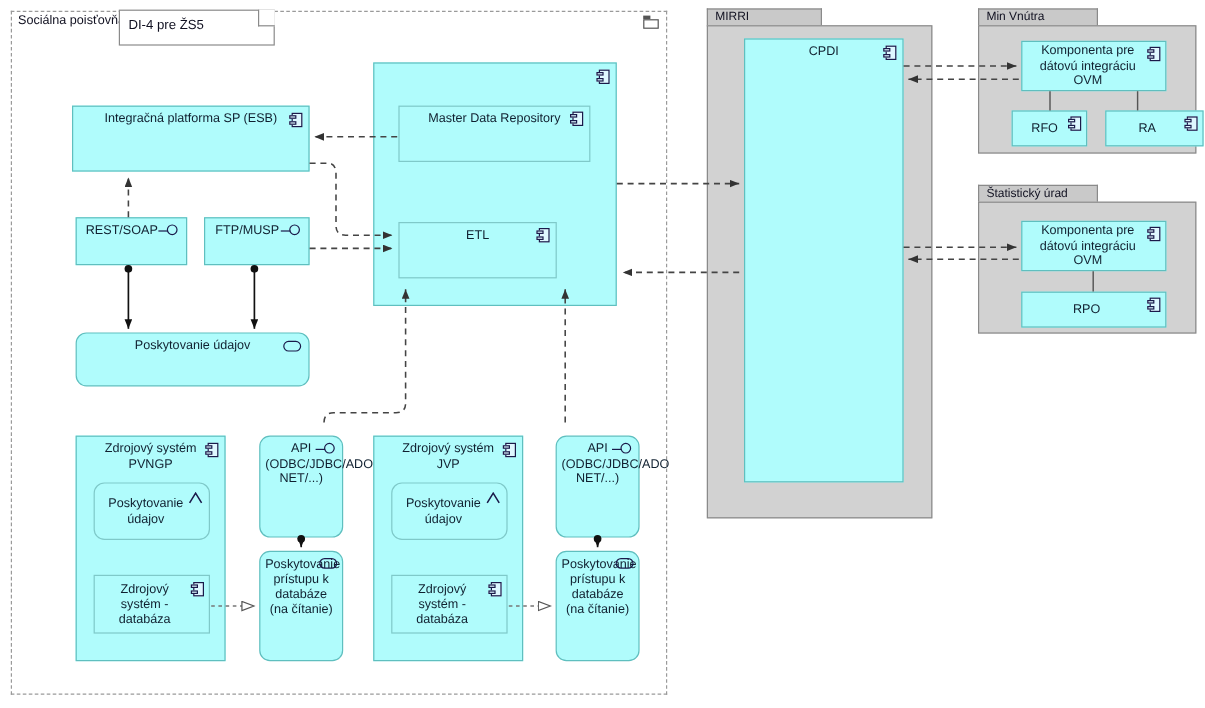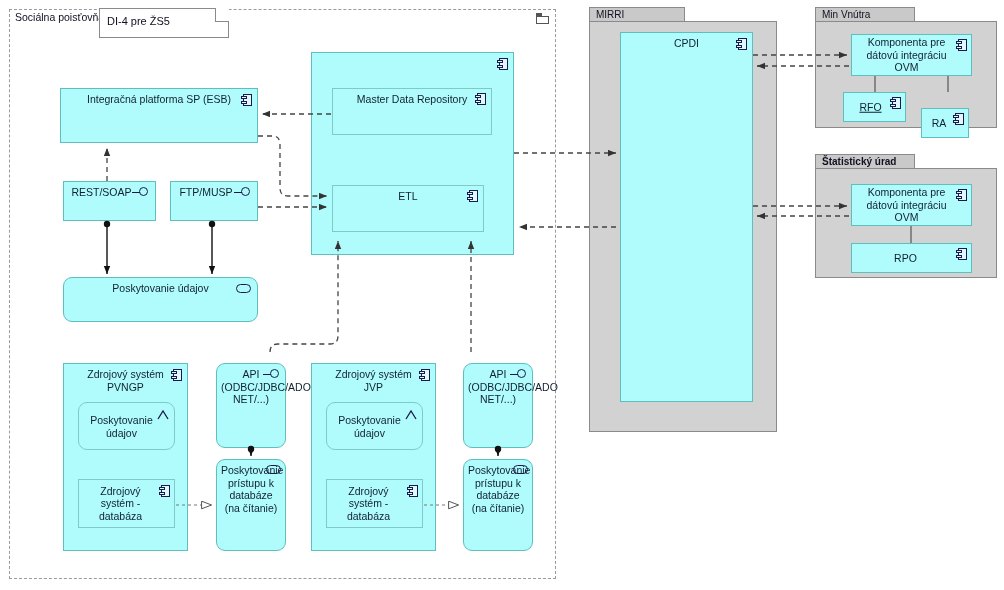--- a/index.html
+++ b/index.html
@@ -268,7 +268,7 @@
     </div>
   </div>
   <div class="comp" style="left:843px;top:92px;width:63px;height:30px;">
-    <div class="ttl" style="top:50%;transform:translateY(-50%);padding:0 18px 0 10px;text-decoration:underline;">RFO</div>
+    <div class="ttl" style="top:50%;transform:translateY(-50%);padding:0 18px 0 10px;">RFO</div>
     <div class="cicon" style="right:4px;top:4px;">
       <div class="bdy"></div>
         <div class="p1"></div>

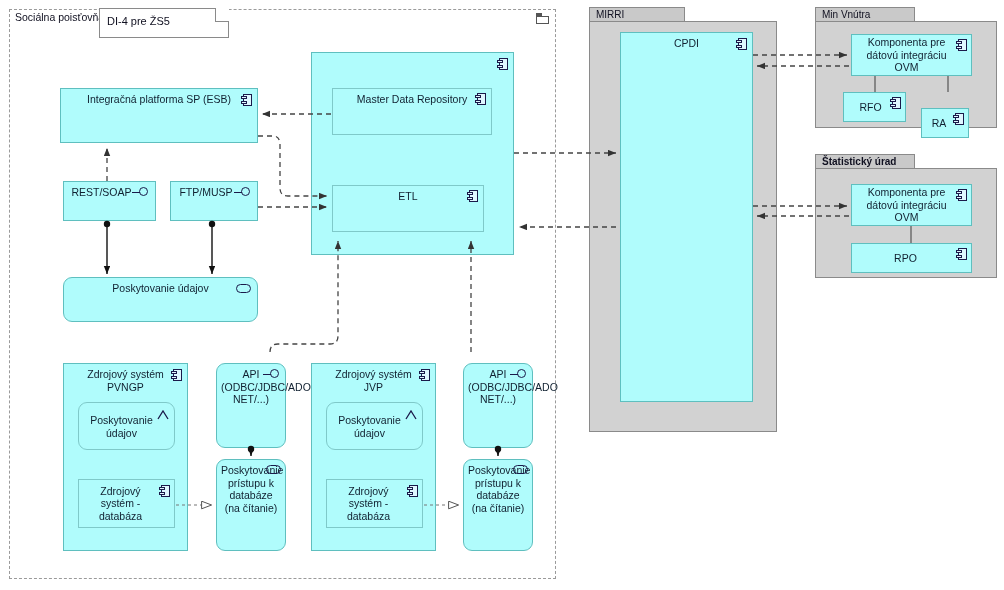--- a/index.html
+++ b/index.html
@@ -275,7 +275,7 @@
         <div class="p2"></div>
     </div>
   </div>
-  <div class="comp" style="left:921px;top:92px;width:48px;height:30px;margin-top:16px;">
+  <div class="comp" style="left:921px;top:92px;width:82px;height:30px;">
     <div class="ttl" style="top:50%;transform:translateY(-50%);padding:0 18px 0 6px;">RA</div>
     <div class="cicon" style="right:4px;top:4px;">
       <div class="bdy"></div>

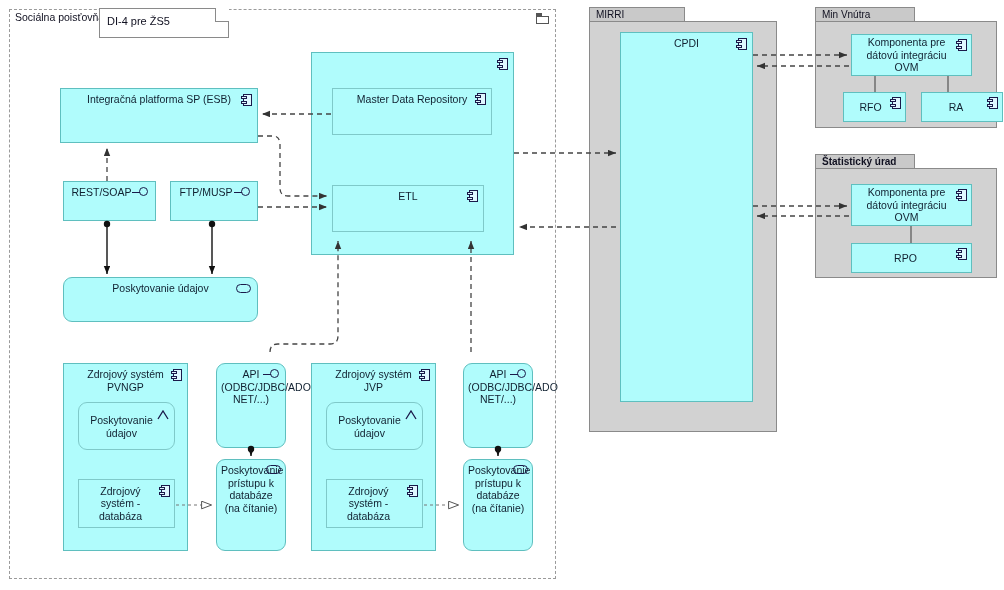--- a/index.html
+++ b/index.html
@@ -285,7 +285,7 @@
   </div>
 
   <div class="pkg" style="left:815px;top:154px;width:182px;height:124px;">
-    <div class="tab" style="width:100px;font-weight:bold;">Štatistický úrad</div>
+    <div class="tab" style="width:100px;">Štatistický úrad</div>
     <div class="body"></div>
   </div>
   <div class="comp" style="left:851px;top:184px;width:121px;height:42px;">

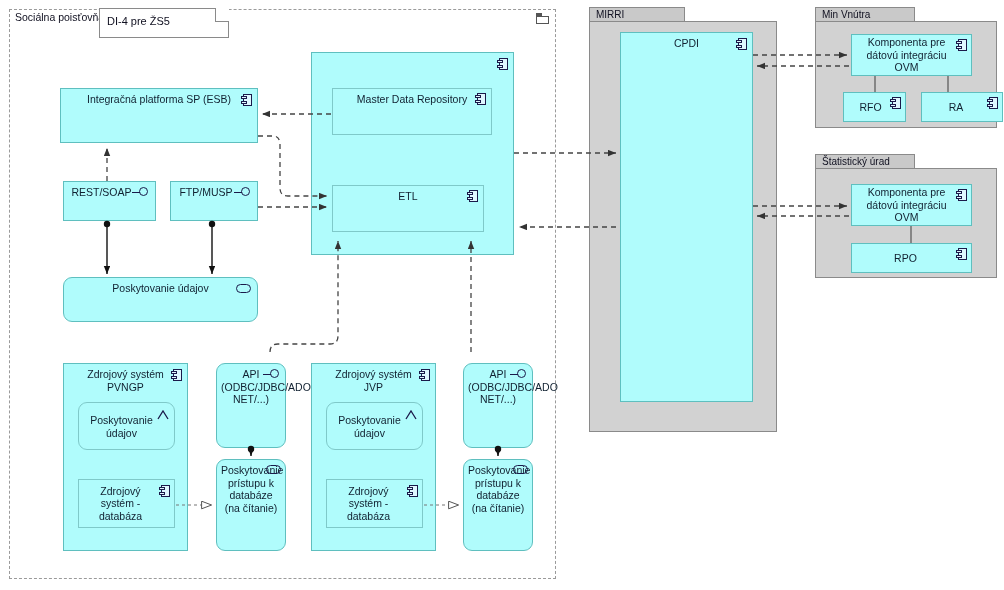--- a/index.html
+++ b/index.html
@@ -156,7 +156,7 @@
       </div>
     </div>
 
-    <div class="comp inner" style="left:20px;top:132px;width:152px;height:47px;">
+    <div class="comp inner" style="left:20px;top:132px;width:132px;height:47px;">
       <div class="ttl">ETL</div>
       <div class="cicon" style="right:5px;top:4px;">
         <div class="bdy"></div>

◇ ◇ ◇ ◇ ◇ ◇ ◇

_What to produce:_ Extract every line containing the string "transform" from the data above.

_Task result:_
-    <div class="ttl" style="top:50%;transform:translateY(-50%);padding:0 18px 0 10px;text-decoration:underline;">RFO</div>
+    <div class="ttl" style="top:50%;transform:translateY(-50%);padding:0 18px 0 10px;">RFO</div>
     <div class="ttl" style="top:50%;transform:translateY(-50%);padding:0 18px 0 6px;">RA</div>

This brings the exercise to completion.